Hannover war eine Reise wert

In Deutschland haben Marina Schnider (Wangs) und Sandro Greuter (Heiligkreuz) mit dem Gewehr an den  International Shooting Competitions of Hannover (ISCH) ganz vorne mitgemischt.

Von Martin Nauer

Aktuell vertreten zwei junge Leute aus dem Sarganserland die Schweiz an internationalen Wettkämpfen. Eine davon befinden sich noch im Juniorenalter. In Hannover wussten sich die zwei ausgezeichnet in Szene zu setzen. Junior Greuter siegte im KK-Liegendmatch. Schnider wurde – ebenfalls liegend – Dritte.

Liegend und kniend Spitze
Noch vor zwei Wochen hatte Greuter im Training auf der heimischen Schiessanlage festgestellt: «Der Mündungsausschlag meines Gewehrs bei der Schussabgabe ist liegend nicht optimal. Das muss besser werden.» Offensichtlich hat sich das folgende gezielte Trainieren nun ausgezahlt.
In Hannover, im Wettkampf auf der Anlage des Bundesstützpunktes Sportschiessen, lag er nach der Qualifikation gemeinsam mit Landsmann Roberto May in Front. Beide hatten 592 Punkte vorgelegt und einen Punkt Vorsprung auf den Franzosen Lahbib.
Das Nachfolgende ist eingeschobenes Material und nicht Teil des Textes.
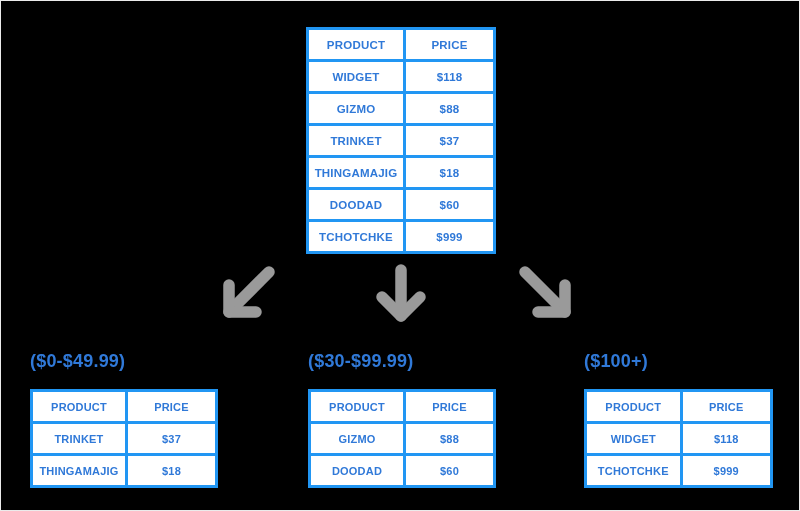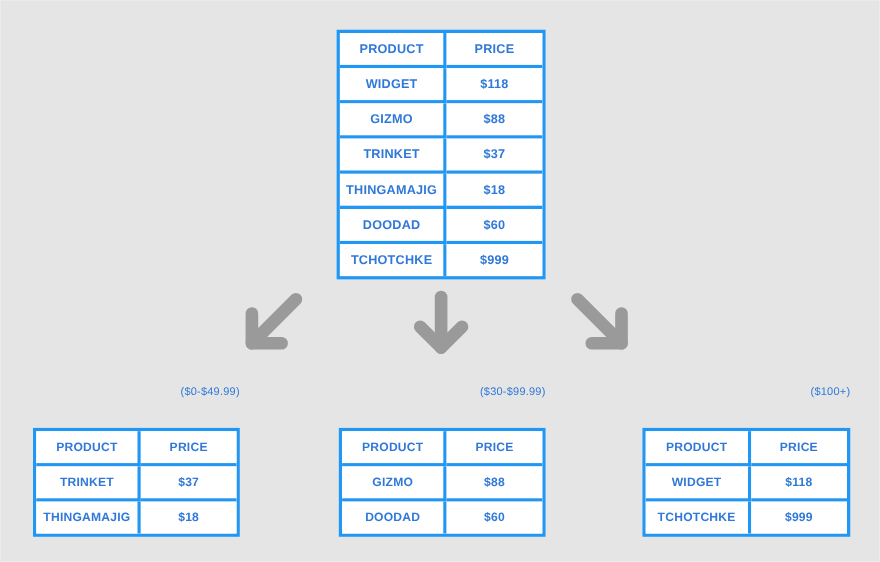--- a/index.html
+++ b/index.html
@@ -17,7 +17,7 @@
     position: relative;
     width: 800px;
     height: 511px;
-    background: #e5e5e5;
+    background: #000000;
     box-sizing: border-box;
     border: 1px solid #ebebeb;
     overflow: hidden;

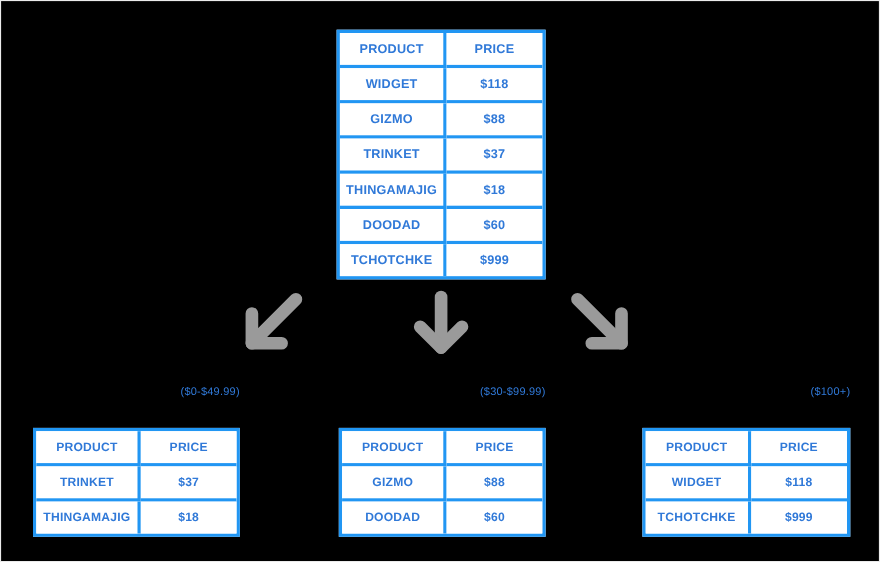--- a/index.html
+++ b/index.html
@@ -72,10 +72,10 @@
   .bucket-label {
     position: absolute;
     color: #3079d8;
-    font-weight: normal;
-    font-size: 10px;
+    font-weight: bold;
+    font-size: 18px;
     letter-spacing: 0.2px;
-    text-align: right;
+    text-align: left;
     white-space: nowrap;
   }
   #label-low  { left: 29px;  top: 350px; width: 188px; }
Im Final schoss Greuter 103.1 und sicherte sich mit 695.1 Punkten den Sieg vor dem Franzosen und seinem Kollegen May.
Den Dreistellungswettkampf 3×40 schloss Greuter mit 1250 Punkten ab, wobei er sich mit ausgezeichneten 387 Kniendpunkten mit der internationalen Spitze auf Augenhöhe befand.
Im Luftgewehrwettkampf holte sich der Junior von den Sarganser Sportschützen Platz 6. 588 Punkte genügten für den Einzug in den Final. Bemerkenswert: Im Final schoss Greuter nach einer 10 im zweiten Schuss eine 8.8. «So nicht!», wird er sich daraufhin zugeredet haben, denn danach verfehlte er das Zentrum nicht mehr.

 

Podest für Schnider
Ebenfalls liegend trumpfte Marina Schnider bei den Damen auf. Nur ein einziges Pünktchen hinter zwei Amerikanerinnen belegte sie mit 594 Punkten Platz drei. Zwischen den mit 595 Ringen punktgleichen Amerikanerinnen entschieden, weil bei den Damen kein Final ausgetragen wird, die Innenzehner über den Sieg. Mit 40 zu 39 gewann Amy Sowash vor Emily Holsopple. Im Dreistellungs- und im Luftgewehrwettbewerb schauten für Schnider (mit ansprechenden Resultaten) Ränge im Mittelfeld heraus.